■ Task details ■
State only how many lines below include the word "overflow".

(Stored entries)
* * *
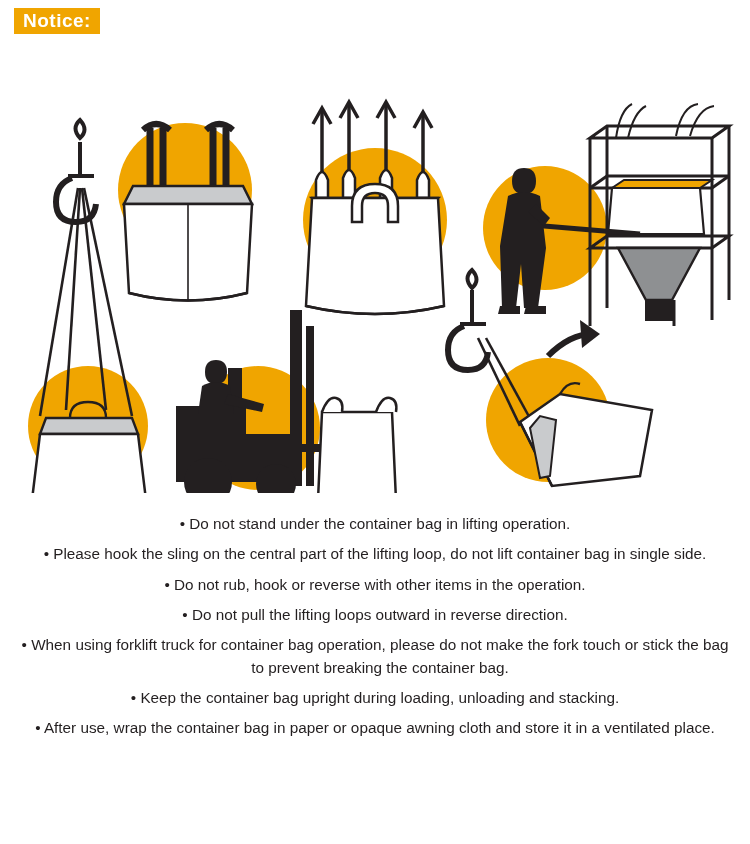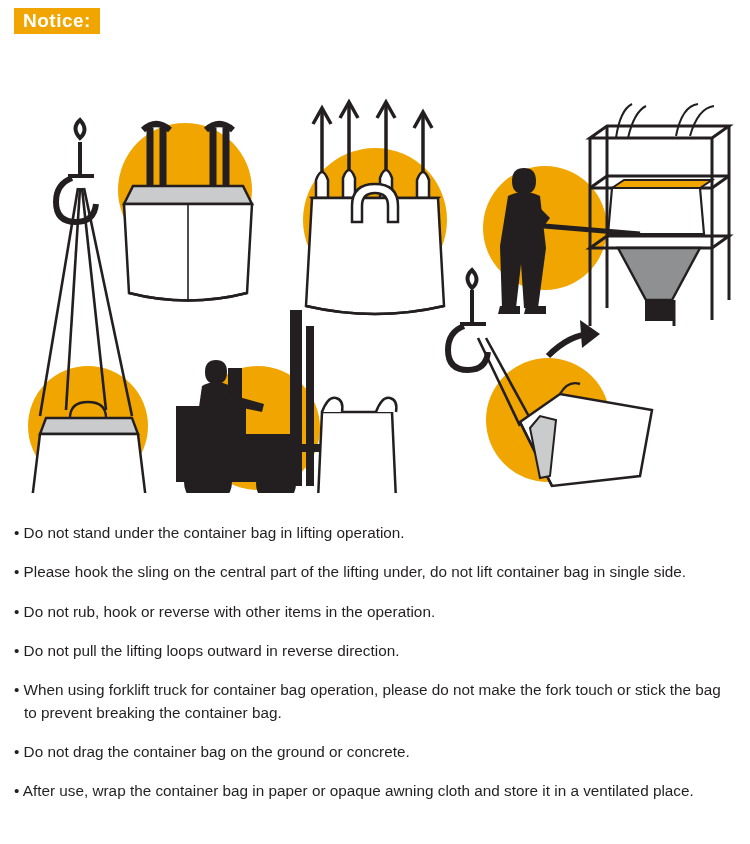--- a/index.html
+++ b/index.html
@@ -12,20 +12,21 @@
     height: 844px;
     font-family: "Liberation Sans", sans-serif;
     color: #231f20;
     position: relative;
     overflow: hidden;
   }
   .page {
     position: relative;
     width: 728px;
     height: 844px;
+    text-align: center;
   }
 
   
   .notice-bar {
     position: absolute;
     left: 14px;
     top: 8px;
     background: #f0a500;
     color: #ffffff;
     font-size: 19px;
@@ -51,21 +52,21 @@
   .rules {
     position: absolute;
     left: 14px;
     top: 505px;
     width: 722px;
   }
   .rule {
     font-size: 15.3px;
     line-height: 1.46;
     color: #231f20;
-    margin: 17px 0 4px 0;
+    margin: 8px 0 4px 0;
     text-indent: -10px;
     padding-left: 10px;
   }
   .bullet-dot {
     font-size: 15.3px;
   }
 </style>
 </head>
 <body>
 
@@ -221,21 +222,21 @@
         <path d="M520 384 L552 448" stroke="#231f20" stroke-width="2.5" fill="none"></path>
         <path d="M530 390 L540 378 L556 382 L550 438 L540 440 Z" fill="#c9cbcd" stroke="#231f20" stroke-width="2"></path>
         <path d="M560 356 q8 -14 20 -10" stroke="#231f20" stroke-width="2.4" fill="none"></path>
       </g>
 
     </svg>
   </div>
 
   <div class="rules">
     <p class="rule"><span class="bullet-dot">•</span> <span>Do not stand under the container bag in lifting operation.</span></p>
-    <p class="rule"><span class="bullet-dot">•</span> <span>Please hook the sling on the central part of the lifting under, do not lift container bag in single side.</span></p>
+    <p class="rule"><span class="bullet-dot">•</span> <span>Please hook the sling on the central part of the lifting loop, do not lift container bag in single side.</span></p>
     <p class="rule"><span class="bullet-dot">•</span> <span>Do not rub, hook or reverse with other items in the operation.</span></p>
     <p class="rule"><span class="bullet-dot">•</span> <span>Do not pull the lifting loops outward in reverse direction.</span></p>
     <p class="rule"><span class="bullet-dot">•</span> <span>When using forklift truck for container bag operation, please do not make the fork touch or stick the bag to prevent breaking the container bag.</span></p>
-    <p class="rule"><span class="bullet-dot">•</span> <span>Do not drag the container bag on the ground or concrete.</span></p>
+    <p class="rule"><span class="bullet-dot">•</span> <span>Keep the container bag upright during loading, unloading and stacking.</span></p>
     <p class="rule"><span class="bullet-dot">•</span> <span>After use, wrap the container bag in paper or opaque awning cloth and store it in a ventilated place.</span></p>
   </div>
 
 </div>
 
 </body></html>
* * *
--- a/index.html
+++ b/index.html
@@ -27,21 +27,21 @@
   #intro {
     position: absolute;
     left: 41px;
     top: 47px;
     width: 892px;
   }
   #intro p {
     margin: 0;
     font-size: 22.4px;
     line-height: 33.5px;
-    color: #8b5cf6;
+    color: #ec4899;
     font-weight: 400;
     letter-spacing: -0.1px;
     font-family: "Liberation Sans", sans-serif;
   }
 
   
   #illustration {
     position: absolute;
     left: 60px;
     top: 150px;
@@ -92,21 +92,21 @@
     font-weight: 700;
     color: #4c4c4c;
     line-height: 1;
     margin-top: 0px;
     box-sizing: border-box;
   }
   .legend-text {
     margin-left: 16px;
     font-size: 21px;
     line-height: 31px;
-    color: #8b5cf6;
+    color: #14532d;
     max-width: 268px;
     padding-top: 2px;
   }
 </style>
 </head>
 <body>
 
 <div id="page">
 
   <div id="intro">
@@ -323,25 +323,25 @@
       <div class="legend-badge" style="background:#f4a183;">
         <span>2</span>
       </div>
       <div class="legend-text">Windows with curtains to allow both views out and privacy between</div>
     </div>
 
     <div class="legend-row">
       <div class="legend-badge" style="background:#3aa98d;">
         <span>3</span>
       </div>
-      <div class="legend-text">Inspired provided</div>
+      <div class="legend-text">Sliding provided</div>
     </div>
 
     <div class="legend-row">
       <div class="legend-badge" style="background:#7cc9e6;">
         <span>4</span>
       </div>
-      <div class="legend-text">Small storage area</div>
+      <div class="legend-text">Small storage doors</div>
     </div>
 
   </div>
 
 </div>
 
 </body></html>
* * *
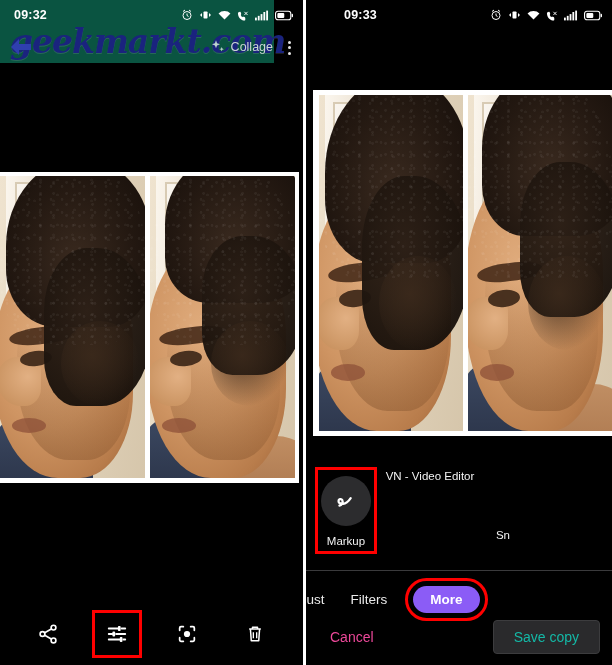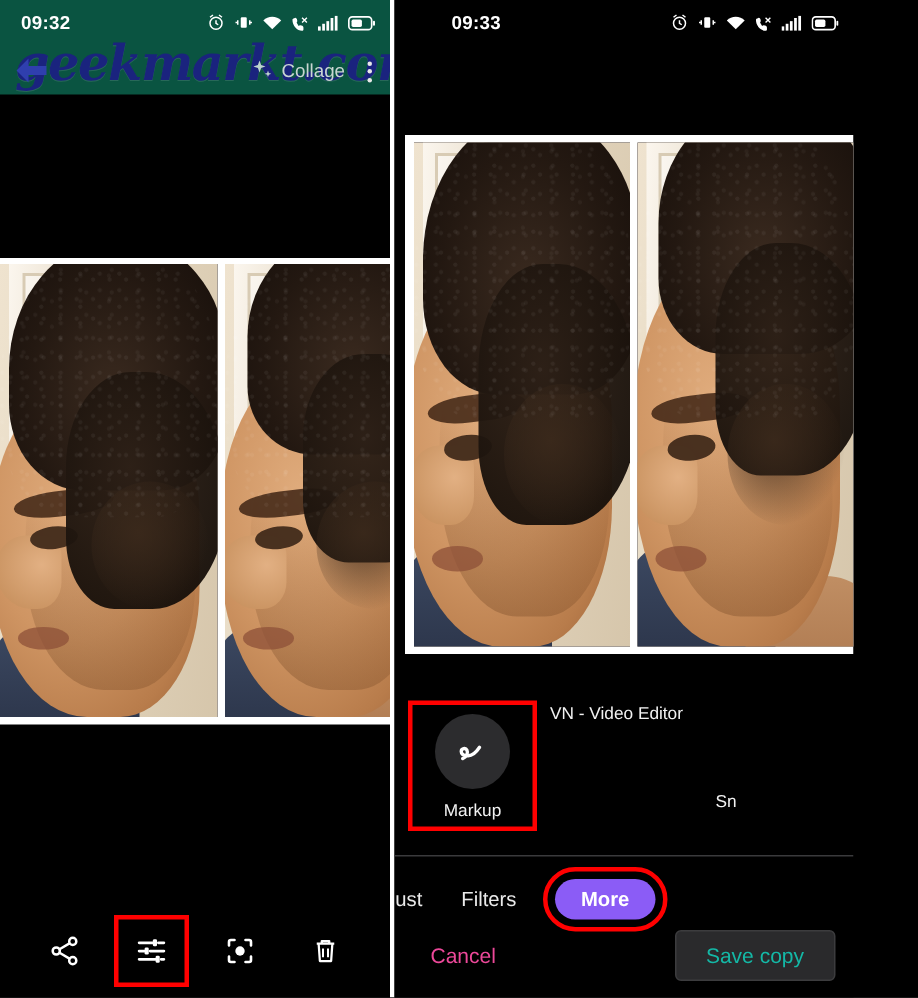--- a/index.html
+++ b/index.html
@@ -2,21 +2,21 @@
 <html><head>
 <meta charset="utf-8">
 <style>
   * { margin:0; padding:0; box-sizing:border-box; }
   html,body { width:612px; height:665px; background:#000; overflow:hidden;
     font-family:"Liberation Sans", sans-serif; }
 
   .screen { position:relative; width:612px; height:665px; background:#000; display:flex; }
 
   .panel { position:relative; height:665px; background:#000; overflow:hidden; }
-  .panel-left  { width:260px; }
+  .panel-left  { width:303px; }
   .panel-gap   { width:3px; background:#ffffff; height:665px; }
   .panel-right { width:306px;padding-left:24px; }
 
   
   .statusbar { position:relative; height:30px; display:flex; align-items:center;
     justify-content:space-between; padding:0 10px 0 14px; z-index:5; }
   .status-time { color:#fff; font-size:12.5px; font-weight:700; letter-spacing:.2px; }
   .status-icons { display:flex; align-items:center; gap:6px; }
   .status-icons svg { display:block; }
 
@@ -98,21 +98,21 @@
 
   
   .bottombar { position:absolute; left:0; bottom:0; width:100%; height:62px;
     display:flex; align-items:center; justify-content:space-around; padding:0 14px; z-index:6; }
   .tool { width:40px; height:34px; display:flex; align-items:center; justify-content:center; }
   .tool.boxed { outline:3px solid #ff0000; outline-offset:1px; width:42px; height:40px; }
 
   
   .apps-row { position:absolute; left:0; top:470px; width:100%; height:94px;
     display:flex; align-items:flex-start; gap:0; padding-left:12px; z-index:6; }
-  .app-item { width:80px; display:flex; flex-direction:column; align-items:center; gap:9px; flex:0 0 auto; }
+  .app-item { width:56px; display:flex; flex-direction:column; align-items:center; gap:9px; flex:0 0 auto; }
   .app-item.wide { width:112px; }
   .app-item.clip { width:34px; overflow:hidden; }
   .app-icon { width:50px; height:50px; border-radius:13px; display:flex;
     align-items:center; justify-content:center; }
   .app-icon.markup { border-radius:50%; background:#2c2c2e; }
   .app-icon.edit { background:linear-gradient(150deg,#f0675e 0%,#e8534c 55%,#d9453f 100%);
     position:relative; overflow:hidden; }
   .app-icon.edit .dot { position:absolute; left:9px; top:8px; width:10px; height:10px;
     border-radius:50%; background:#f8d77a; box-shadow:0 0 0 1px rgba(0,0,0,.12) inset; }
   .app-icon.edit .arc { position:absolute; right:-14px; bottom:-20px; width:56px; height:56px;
* * *
■ Finished task ■
5